Bruxelles, 19/09/2006 (Agence Europe) - La deuxième réunion du Comité mixte de coopération douanière entre l'UE et la Chine, à laquelle participaient le 19 septembre à Bruxelles László Kovács, Commissaire en charge de la fiscalité et de l'Union douanière, et Mu Xinsheng, ministre chinois des douanes, a été l'occasion de lancer un projet pilote qui vise à sécuriser et à faciliter les échanges commerciaux par conteneurs maritimes. Ce projet pilote implique les douanes néerlandaises (port de Rotterdam), britanniques (port de Felixstowe) et chinoises (port de Shenzhen). En cas de succès, il pourrait être étendu à toute l'UE. Le projet permettra de contrôler le niveau de sécurité durant tout le trajet du conteneur, à travers la vérification des dispositions légales (informations obligatoires préalables à l'arrivée et au départ de la marchandise, contrôles à l'exportation) et des méthodes de sécurisation des conteneurs (scellés, scanners, etc.). Il contribuera à la reconnaissance mutuelle des normes de sécurité douanière, à l'utilisation des dernières technologies et à un échange accru d'informations entre les partenaires. L'avantage pour les opérateurs économiques agréés (les entreprises répondant à des normes élevées en matière de sécurité douanière et bénéficiant d'un agrément des autorités douanières) sera de bénéficier de contrôles réduits et d'un dédouanement plus rapide des marchandises à l'arrivée.

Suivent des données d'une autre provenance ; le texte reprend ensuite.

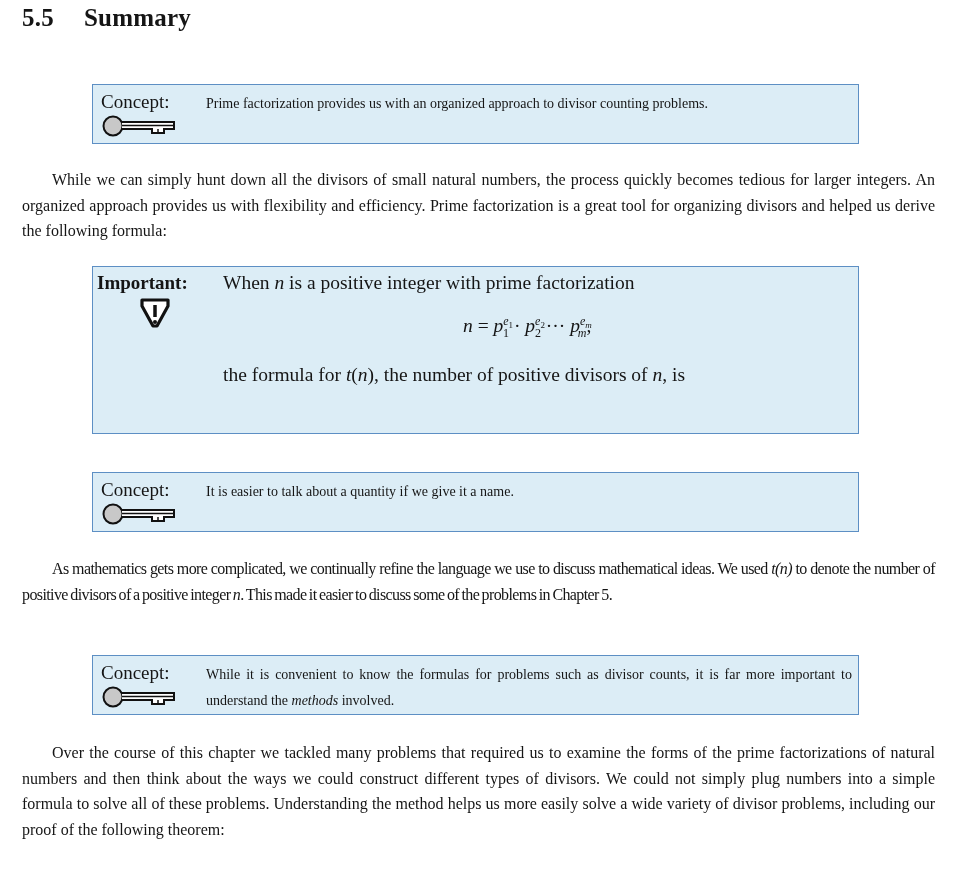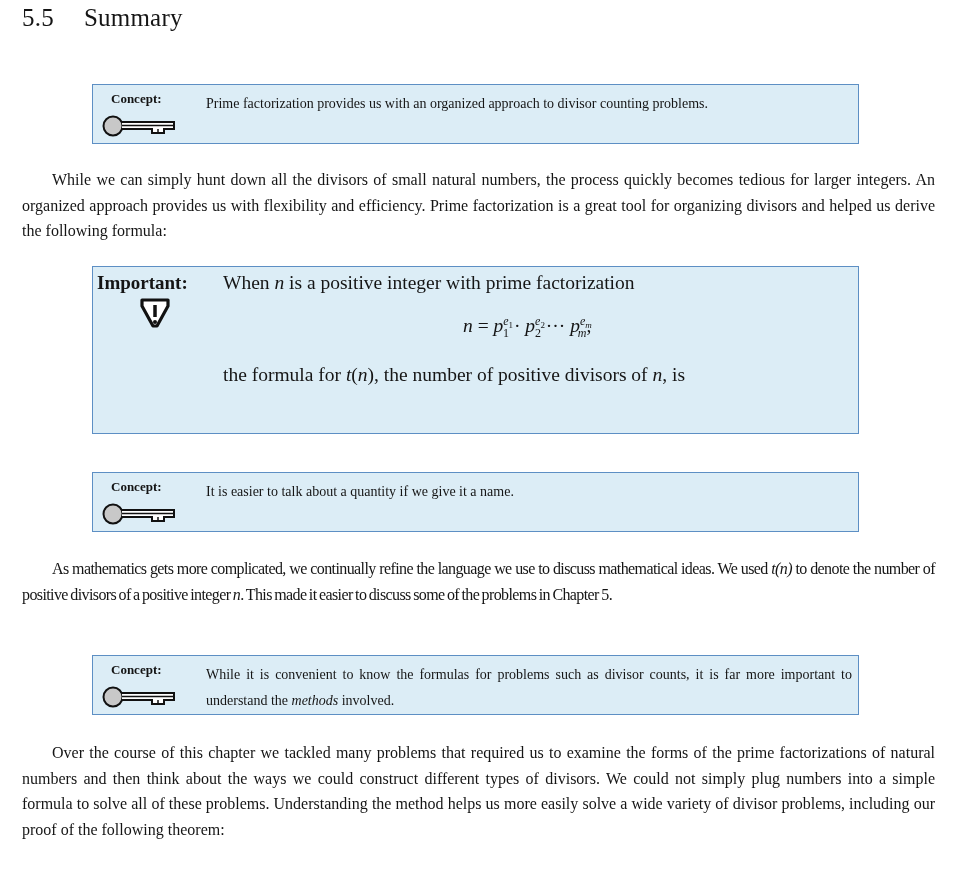--- a/index.html
+++ b/index.html
@@ -10,7 +10,7 @@
   }
   .heading {
     position: absolute; left: 22px; top: 4px;
-    font-size: 25px; font-weight: normal; letter-spacing: 0.2px;
+    font-size: 25px; font-weight: bold; letter-spacing: 0.2px;
   }
   .heading .num { display: inline-block; width: 62px; }
   .box {

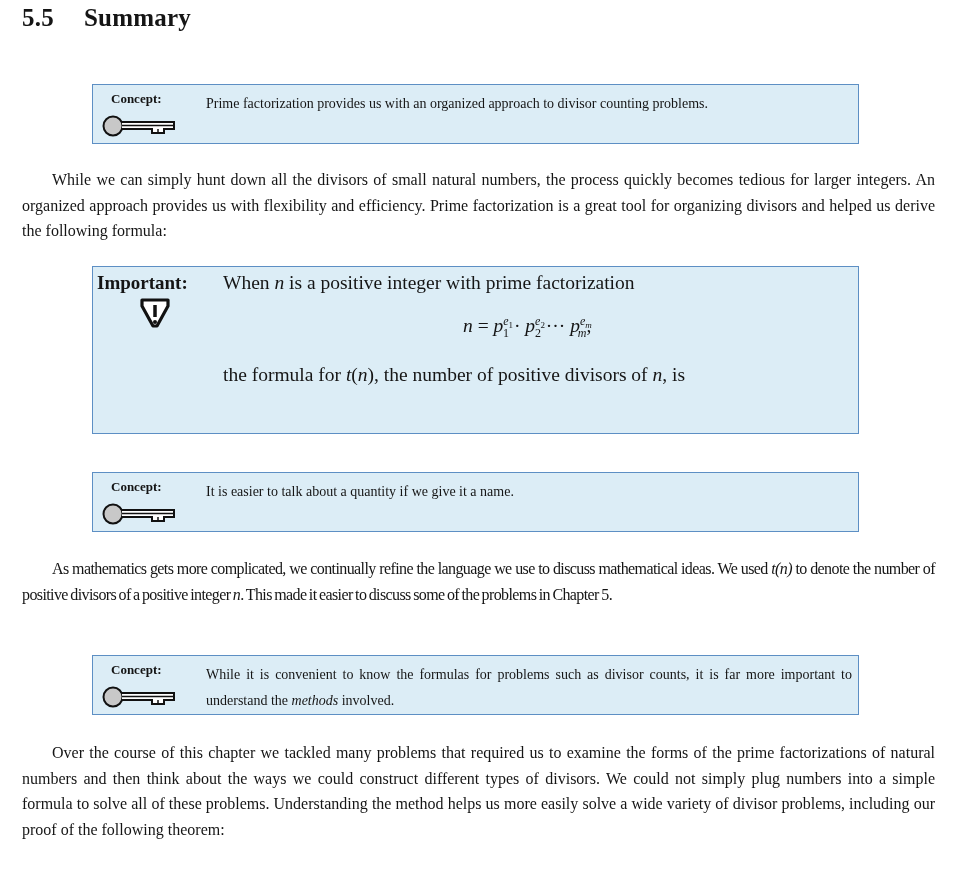--- a/index.html
+++ b/index.html
@@ -21,7 +21,7 @@
   }
   .box .label {
     position: absolute; left: 8px; top: 6px;
-    font-weight: bold; font-size: 13px; margin-left: 10px;
+    font-weight: normal; font-size: 19px;
   }
   .box .text {
     position: absolute; left: 113px; right: 6px; top: 6px;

L'Union des fabricants (Unifab) se félicite dans un communiqué du lancement du projet pilote: « Transitaires, sociétés de conteneurs, importateurs et autorités portuaires sont les différents maillons de la chaîne logistique manipulés par les contrefacteurs. Ce projet impliquera également l'application de la législation communautaire relative aux opérateurs économiques agréés, aux contrôles à l'exportation, et des méthodes de sécurisation des conteneurs (scanners, scellés électroniques) ». Rappelant que le dispatching mondial de la contrefaçon se fait par conteneurs depuis Hong-Kong, Singapour, et Dubaï, puis à travers les ports européens, l'organisation se félicite « de l'importance accordée par les deux partenaires commerciaux à la lutte anti-contrefaçon et à la criminalité organisée qui affectent non seulement les États et leurs recettes commerciales, mais aussi la sécurité des consommateurs et l'industrie européenne des marques ».
La piraterie et la contrefaçon représenteraient entre 5 et 7% du commerce mondial. Les trois-quarts des produits contrefaits interceptés proviennent de Chine. La contrefaçon touche de plus en plus les produits de grande consommation (jouets, pièces détachées automobiles, médicaments, les produits alimentaires: voir autre nouvelle).